# All Slavic Languages: Ivan's house/Svetlana's house



## christophers

I need the following in all Slavic languages:

Ivan's house

Svetlana's house

Thanks,

--Chris


----------



## sokol

In Slovene a masculine noun takes suffix "-ov" or (after c č ž š j) "-ev", a feminine noun takes "-in" - and to this you need to add the correct ending:

Ivanova hiša
Svetlanina hiša

The endings in other Slavic languages are similar or in some cases identical.


----------



## Awwal12

Russian:
дом Ивана /dom Ivana/ [dom ɪv'anə]
дом Светланы /dom Svetlany/ [dom svʲɪtl'anə]


> The endings in other Slavic languages are similar or in some cases identical.


Of course, but as you see, Russian usually uses another grammatical construction here (genitive of a noun instead of an attributive).


----------



## .Jordi.

Awwal12 said:


> Russian:
> дом Ивана /dom Ivana/ [dom ɪv'anə]
> дом Светланы /dom Svetlany/ [dom svʲɪtl'anə]


Same in Polish:
— dom Iwana
— dom Swietłany


----------



## slavic_one

BCS: Ivanova / Svetlanina kuća. (Kuća Ivana / Svetlane.)


----------



## Azori

Slovak:

Ivanov dom
Svetlanin dom

or

dom Ivana
dom Svetlany


----------



## .Jordi.

Slavic_one and Lior_Neith: could you say which construction is prefered in your languages? In Polish it is possible to say Iwanowy/Swietłanowy dom, but it would rather strange, archaic.


----------



## slavic_one

In BCS first version is more preffered and common, but sometimes in sentence you can use second variant (Ovo je kuća Ivana i Svetlane). But if you want to say "It's Ivan/Svetlana's house", it's better to say "To je Ivanova/Svetlanina kuća".
I think same goes for Slovak.


----------



## Natalisha

christophers said:


> I need the following in all Slavic languages:
> 
> Ivan's house
> 
> Svetlana's house
> 
> Thanks,
> 
> --Chris


 
Have you chosen the names "Иван" and "Светлана" by chance or deliberately?

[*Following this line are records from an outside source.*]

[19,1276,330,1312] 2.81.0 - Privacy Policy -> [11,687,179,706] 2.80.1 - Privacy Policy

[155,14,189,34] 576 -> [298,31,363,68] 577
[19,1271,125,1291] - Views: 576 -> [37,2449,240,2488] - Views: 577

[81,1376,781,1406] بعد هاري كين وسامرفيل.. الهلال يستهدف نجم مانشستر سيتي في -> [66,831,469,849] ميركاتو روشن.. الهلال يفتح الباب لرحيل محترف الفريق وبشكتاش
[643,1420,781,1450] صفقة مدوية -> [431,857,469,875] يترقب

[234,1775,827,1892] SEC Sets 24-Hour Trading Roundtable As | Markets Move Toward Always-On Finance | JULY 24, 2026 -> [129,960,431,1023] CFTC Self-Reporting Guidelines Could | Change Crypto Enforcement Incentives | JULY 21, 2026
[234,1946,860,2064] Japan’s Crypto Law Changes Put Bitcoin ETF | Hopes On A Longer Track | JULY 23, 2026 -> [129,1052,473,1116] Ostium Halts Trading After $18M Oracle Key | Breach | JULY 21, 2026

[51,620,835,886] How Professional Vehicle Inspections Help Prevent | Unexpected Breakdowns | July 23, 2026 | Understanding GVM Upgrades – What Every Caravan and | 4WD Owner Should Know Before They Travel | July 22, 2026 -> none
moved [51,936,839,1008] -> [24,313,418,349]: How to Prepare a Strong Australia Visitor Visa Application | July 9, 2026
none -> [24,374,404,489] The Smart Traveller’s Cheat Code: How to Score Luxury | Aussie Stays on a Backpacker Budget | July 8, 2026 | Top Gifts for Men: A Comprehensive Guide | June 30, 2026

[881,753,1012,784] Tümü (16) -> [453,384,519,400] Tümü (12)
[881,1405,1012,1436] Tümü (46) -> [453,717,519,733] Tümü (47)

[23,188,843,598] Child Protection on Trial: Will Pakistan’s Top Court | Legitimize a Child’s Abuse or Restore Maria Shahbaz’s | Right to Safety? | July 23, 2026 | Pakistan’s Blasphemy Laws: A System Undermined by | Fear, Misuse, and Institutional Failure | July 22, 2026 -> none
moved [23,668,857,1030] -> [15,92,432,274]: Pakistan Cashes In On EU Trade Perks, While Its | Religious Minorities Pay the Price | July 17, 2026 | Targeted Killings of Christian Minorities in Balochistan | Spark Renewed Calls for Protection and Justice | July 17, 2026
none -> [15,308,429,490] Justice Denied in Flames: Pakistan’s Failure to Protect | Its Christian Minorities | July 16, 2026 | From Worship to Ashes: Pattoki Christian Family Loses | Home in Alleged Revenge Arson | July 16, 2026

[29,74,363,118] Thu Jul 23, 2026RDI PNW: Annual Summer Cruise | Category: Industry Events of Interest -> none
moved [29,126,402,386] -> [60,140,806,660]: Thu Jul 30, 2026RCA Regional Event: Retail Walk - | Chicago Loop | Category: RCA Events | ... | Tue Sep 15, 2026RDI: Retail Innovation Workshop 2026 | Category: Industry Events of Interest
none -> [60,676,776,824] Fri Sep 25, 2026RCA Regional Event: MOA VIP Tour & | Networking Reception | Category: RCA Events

I'm asking this question because the situation can be different with other russian names.We say "дом Ивана", "дом Светланы". But we can say "Машин дом" and "дом Маши" (Masha's house); "Петин дом" and "дом Пети" (Peter's house).


----------



## Orlin

Bulgarian: _къщата на Иван/ Светлана_ or _Ивановата/ Светланината къща_.
The 1st option is usually preferred, especially with Svetlana (_Светланината _doesn't sound very good while _Ивановата _is much more natural).
We have no cases except with pronouns.


----------



## werrr

In Czech we use possessive adjective for one-word expressions for persons and animals:

  Ivanův dům
  Světlanin dům
  psův dům (dog’s house)

and genitive for multiword constructions and inanimate objects (including flowers and trees):

  dům Ivana Hrozného (house of Ivan the Terrible)


----------



## sokol

.Jordi. said:


> Slavic_one and Lior_Neith: could you say which construction is prefered in your languages? In Polish it is possible to say Iwanowy/Swietłanowy dom, but it would rather strange, archaic.


Interesting that so many Slavic languages will prefer a genitive construction.

Note please - I only translated the Slovene forms grammatically; if pressed I couldn't tell whether the possessive adjective or genitive is preferred (I always thought possessive adjective is more common but I'm no native speaker ).


----------



## Azori

.Jordi. said:


> Slavic_one and Lior_Neith: could you say which construction is prefered in your languages? In Polish it is possible to say Iwanowy/Swietłanowy dom, but it would rather strange, archaic.


The first one is more common, but the second one is also used and doesn't sound unnatural.


----------



## Awwal12

Natalisha said:


> Have you chosen the names "Иван" and "Светлана" by chance or deliberately? I'm asking this question because the situation can be different with other russian names.We say "дом Ивана", "дом Светланы". But we can say "Машин дом" and "дом Маши" (Masha's house); "Петин дом" and "дом Пети" (Peter's house).


Note, please, that "Маша" and "Петя" are short, informal variants of names. You could say "Ванин дом" and "Светин дом" in the same way, but if you'll use the *full* first names, you would only say "дом Марии" and "дом Петра", without any other possibilities.


----------



## christophers

Natalisha said:


> Have you chosen the names "Иван" and "Светлана" by chance or deliberately? I'm asking this question because the situation can be different with other russian names.We say "дом Ивана", "дом Светланы". But we can say "Машин дом" and "дом Маши" (Masha's house); "Петин дом" and "дом Пети" (Peter's house).


 
Yeah, I chose those names specifically. I am taking Russian right now and my professor is from Serbia, so I was curious about his language and noticed that indicating possession is different. 

I then remembered when I was learning Czech a long time ago that there was a similar construction, so I was curious as to what the norm was in most Slavic languages as well as to why this went on.

Thanks for the translations, everyone!  I wonder if it's the same in Belarusan & Ukrainian?

--Chris


----------



## phosphore

In Serbian (as in Croatian and Bosnian, I think):

_Ivanova kuća_ (_kuća Ivana_ is not strictly incorrect, but a native speaker would never say that)

_Ivanova i Svetlanina kuća_ or _kuća Ivana i Svetlane_ (the former is more usual though)

but

_kuća Ivana Petrovića_ or_ Ivana Petrovića kuća_ (the former is much more usual)

The same goes for Svetlana.


----------